House of Pearls
C.G. DOMINGUEZ
Start at the beginning, if you think that would be best.
She likes the idea of doing this, of maybe trying to shock someone. So she
finds someone more likely to be shocked.
The young man across the quiet little office is younger than her, likely fresh out of
training. She wonders what drove him into the waiting arms of this profession. The money is likely very good. She knows she’s paying him more than enough, for what hardly counts as honest work. But she will get her pound of flesh from him. She always does.
Tell me how it started.
That wasn’t hard.
She was seventeen. Seventeen and newly awake to herself. If she were prettier, or
richer, or otherwise more gifted in the wealth of the world, things other people valued, she never would have been aware of it so soon, or embraced it so thoroughly.
Embraced what?
Dykedom. Embraced dykedom. That wasn’t a road that beautiful girls with
promising futures chose to walk down, in her experience. Not ever. It’s not a path pursued by those who are otherwise set up for heterosexual success. If they did, it was out of jealousy, and maybe a little morbid curiosity. That’s what they talk about, when they talk about “experimenting.” When they talk about “once or twice, in college.” We’re the lab rats. And she makes a pinched rodent face, thrusting out her foreteeth and wrinkling her whiskered nose.
Is this too much?
No, you can keep going.
(It is too much. She can see it on his face. She continues.)

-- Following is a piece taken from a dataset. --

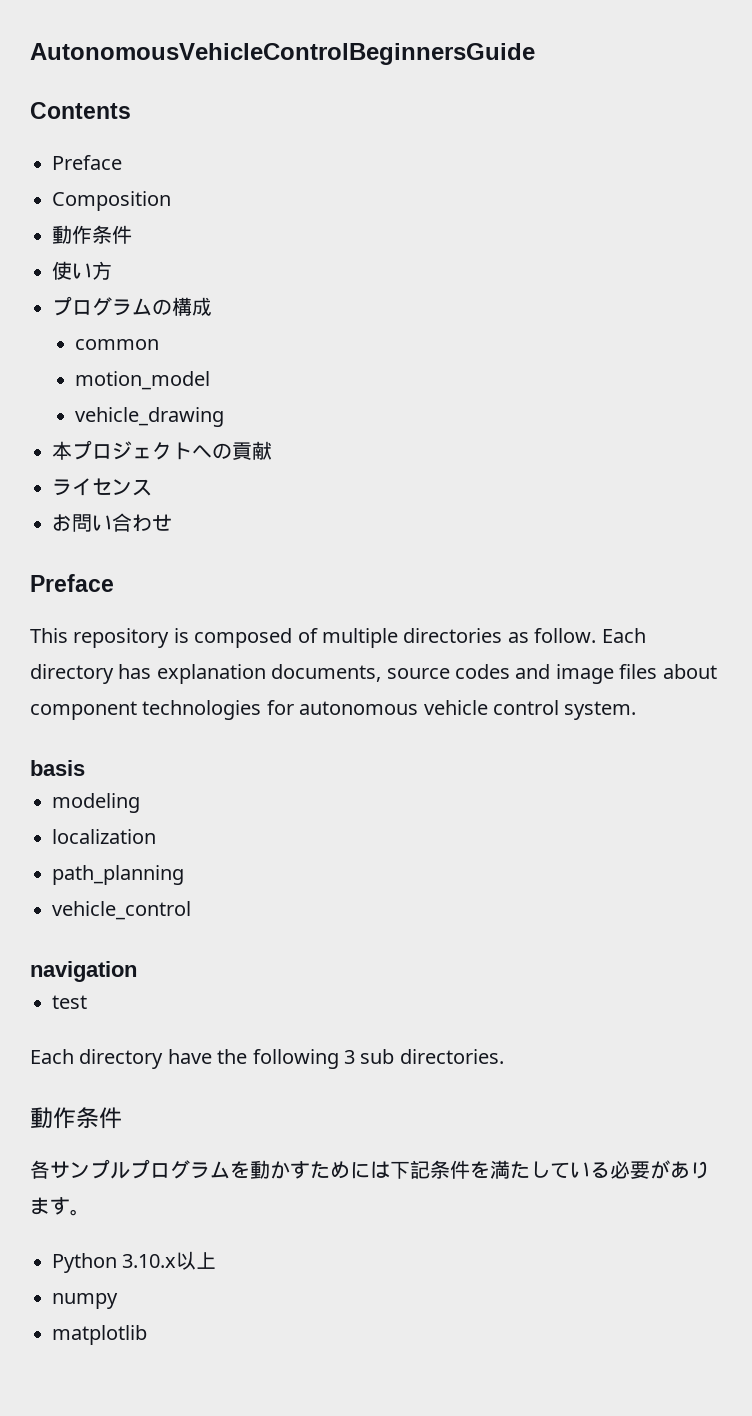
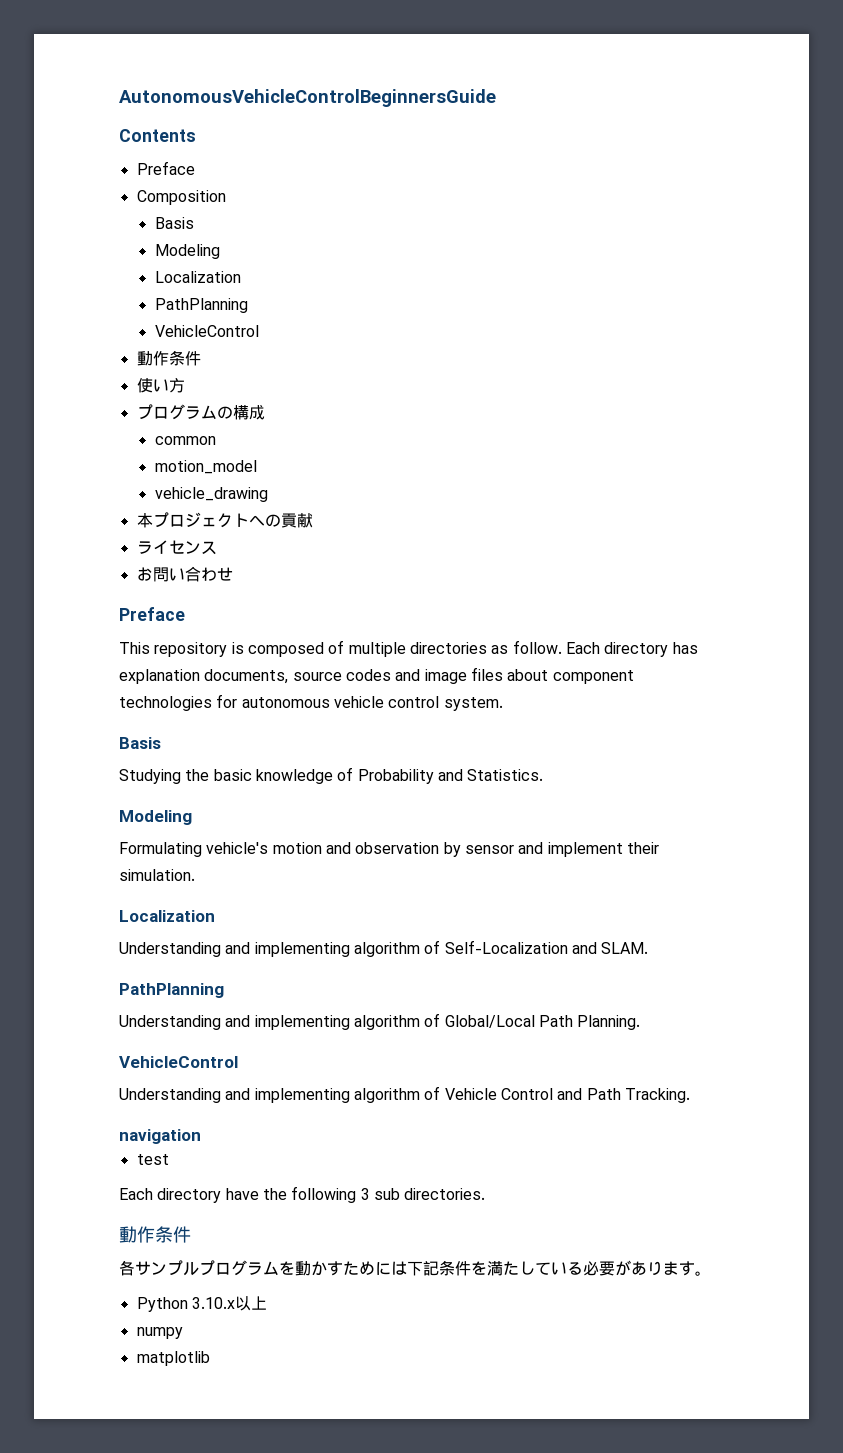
(171, 201) none -> [154,217,194,229] [154,244,220,259] [154,271,241,283] [154,298,248,313] [154,325,259,337] // Basis // Modeling // Localization // PathPlanning // VehicleControl
[30,760,85,776] [52,793,140,813] [52,829,156,844] [52,865,184,885] [52,901,191,920] basis // modeling // localization // path_planning // vehicle_control -> [119,737,161,749] [119,767,544,784] [119,810,192,825] [119,842,659,857] [119,869,195,881] [119,910,215,922] [119,940,649,957] [119,983,224,998] [119,1013,641,1030] [119,1056,238,1068] [119,1086,690,1103] Basis // Studying the basic knowledge of Probability and Statistics. // Modeling // Formulating vehicle's motion and observation by sensor and implement their simulation. // Localization // Understanding and implementing algorithm of Self-Localization and SLAM. // PathPlanning // Understanding and implementing algorithm of Global/Local Path Planning. // VehicleControl // Understanding and implementing algorithm of Vehicle Control and Path Tracking.

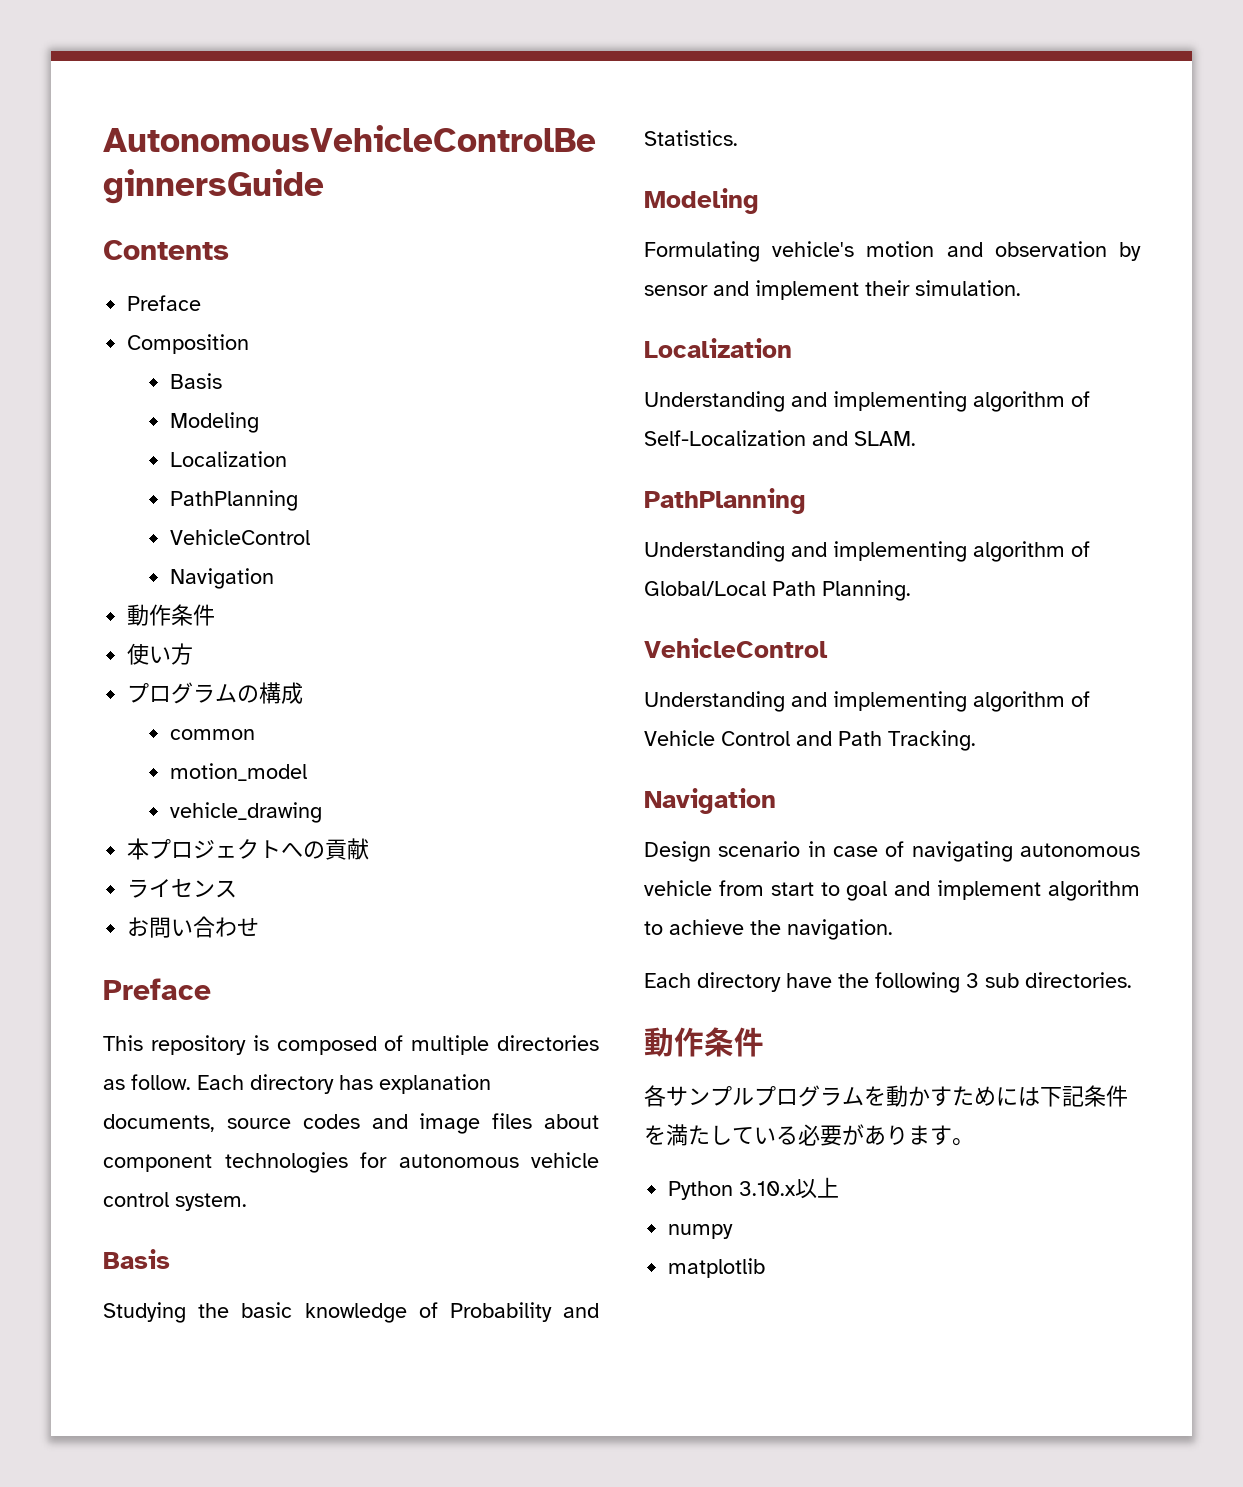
(259, 331) none -> [169,568,274,589] // Navigation
[119,1129,201,1144] [136,1154,169,1165] navigation // test -> [644,788,776,814] [644,841,1140,862] [644,880,1140,901] [644,919,893,940] Navigation // Design scenario in case of navigating autonomous vehicle from start to goal and implement algorithm to achieve the navigation.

That was probably where it started, she goes on. Envy. Curiosity. A fear of being
excluded from something exotic, or being robbed of cultural currency. Bethany was like that. She had everything girls like her ever aspired to, were heir to, but it wasn’t enough. Bethany Bing, beauty queen.
Her parents ran an orchard. Apples and peaches and sour cherries, mostly. It was
the flashiest outfit in the county, host to thousands upon thousands of suburbanites who flocked to it every year, bought cider and popcorn balls and lingered over the corn maze and the petting zoo. The growing of apples turned out to be an ancillary business, ignored in favor of other ventures with higher margins and lower inputs.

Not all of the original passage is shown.